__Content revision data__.
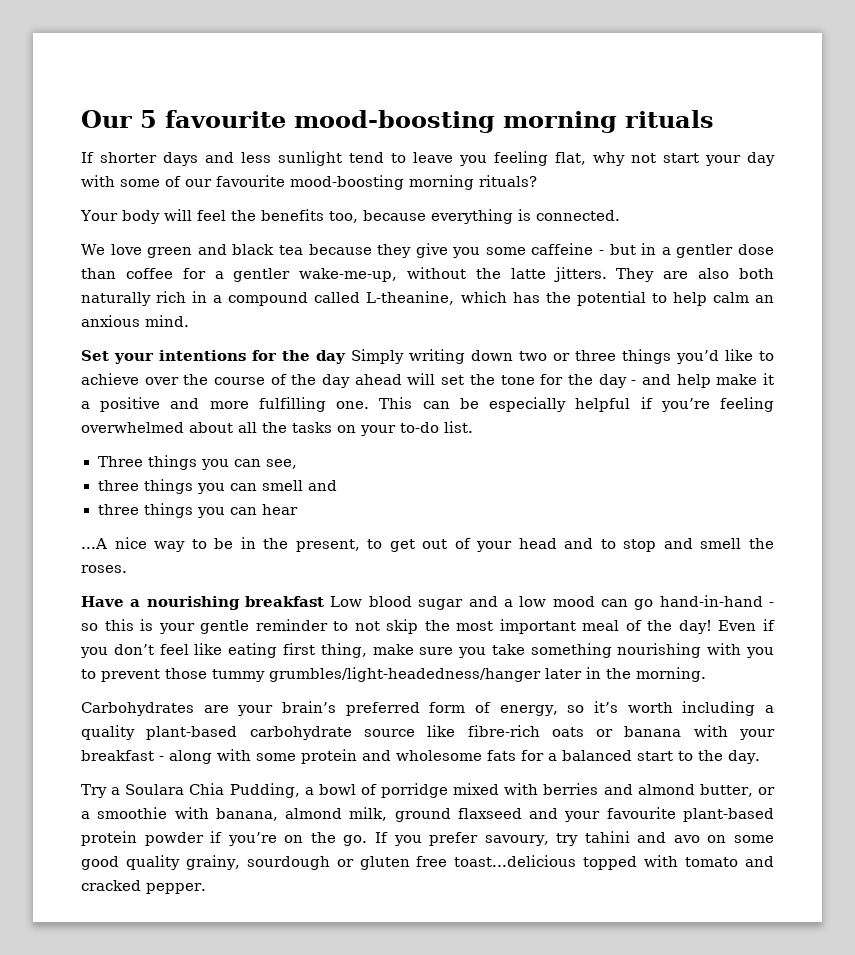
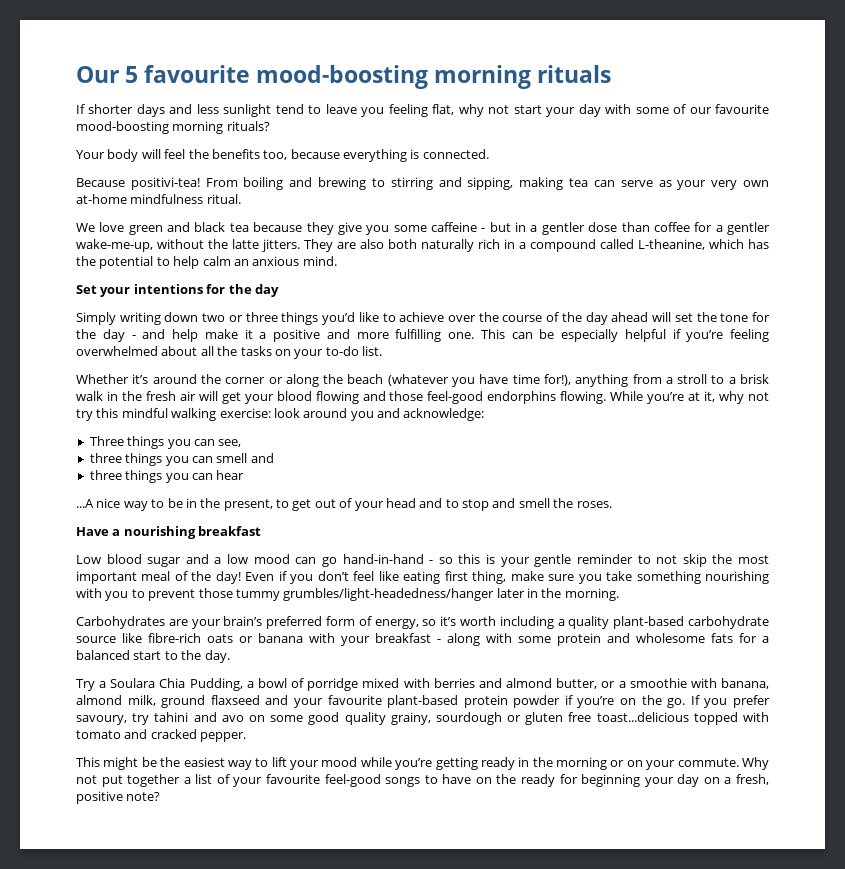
(620, 215) none -> [76,177,770,190] [76,194,241,204] // Because positivi-tea! From boiling and brewing to stirring and sipping, making tea can serve as your very own at-home mindfulness ritual.
(346, 357) none -> (279, 290) //
(473, 427) none -> [76,374,769,387] [76,391,770,404] [76,408,485,421] // Whether it’s around the corner or along the beach (whatever you have time for!), anything from a stroll to a brisk walk in the fresh air will get your blood flowing and those feel-good endorphins flowing. While you’re at it, why not try this mindful walking exercise: look around you and acknowledge:
(325, 601) none -> (262, 531) //
(206, 888) none -> [76,757,770,770] [76,774,769,787] [76,791,161,804] // This might be the easiest way to lift your mood while you’re getting ready in the morning or on your commute. Why not put together a list of your favourite feel-good songs to have on the ready for beginning your day on a fresh, positive note?

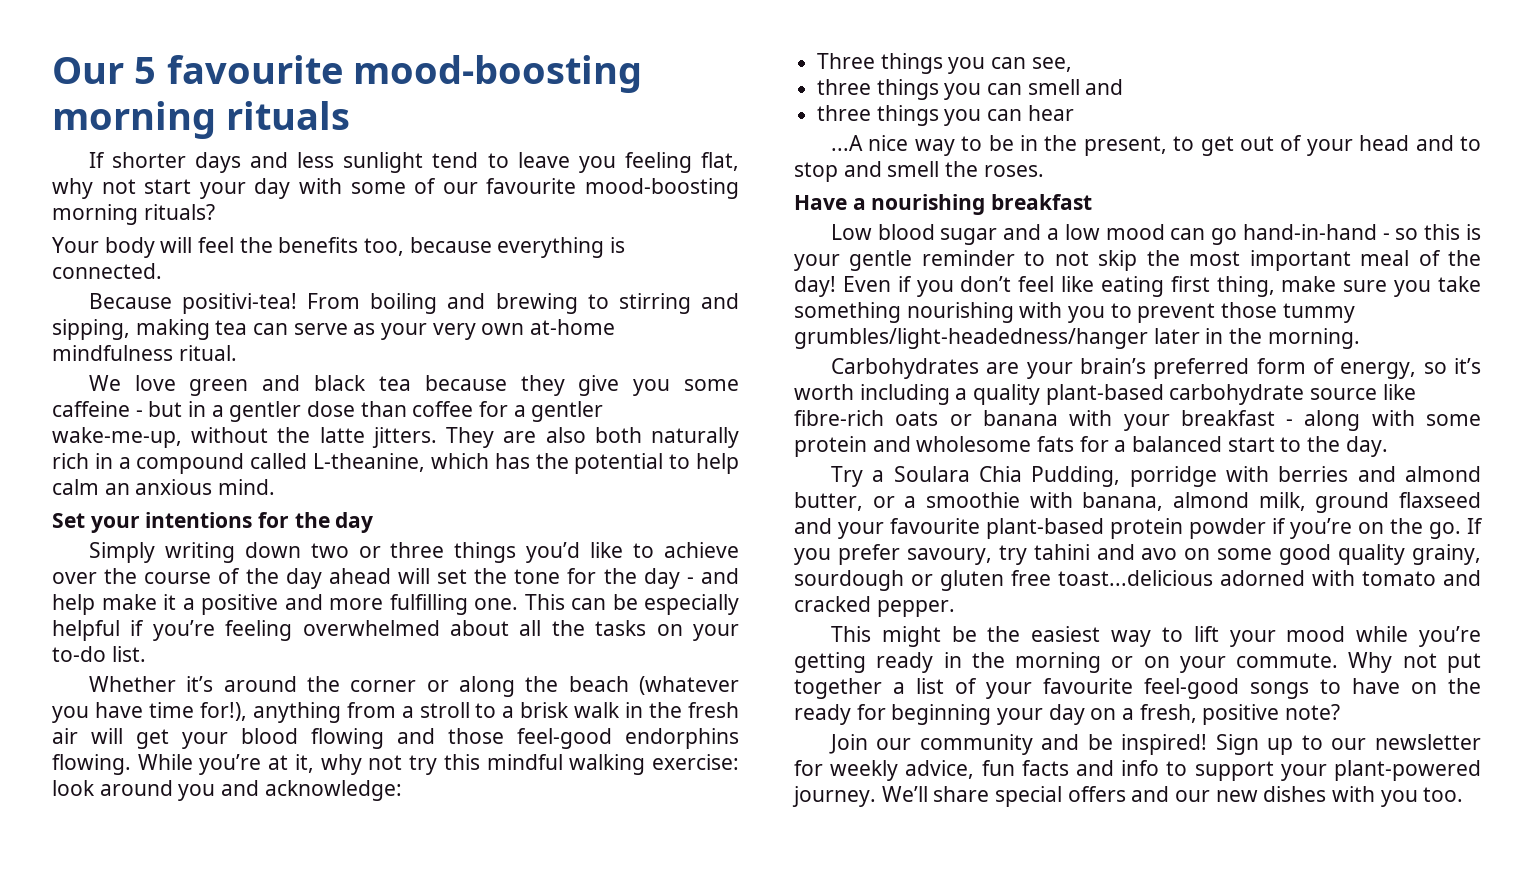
[246,678,400,691] a bowl of porridge mixed -> [1129,466,1217,487] porridge
[693,712,738,725] topped -> [1220,570,1305,586] adorned
(161, 796) none -> [828,734,1481,755] [794,760,1481,781] [792,786,1464,807] // Join our community and be inspired! Sign up to our newsletter for weekly advice, fun facts and info to support your plant-powered journey. We’ll share special offers and our new dishes with you too.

__Exercise description__. Take the line containing "[693,712,738,725] topped ->" as the start and the last line of the data as the end, and reproduce that range exactly.

__Result for this exercise__.
[693,712,738,725] topped -> [1220,570,1305,586] adorned
(161, 796) none -> [828,734,1481,755] [794,760,1481,781] [792,786,1464,807] // Join our community and be inspired! Sign up to our newsletter for weekly advice, fun facts and info to support your plant-powered journey. We’ll share special offers and our new dishes with you too.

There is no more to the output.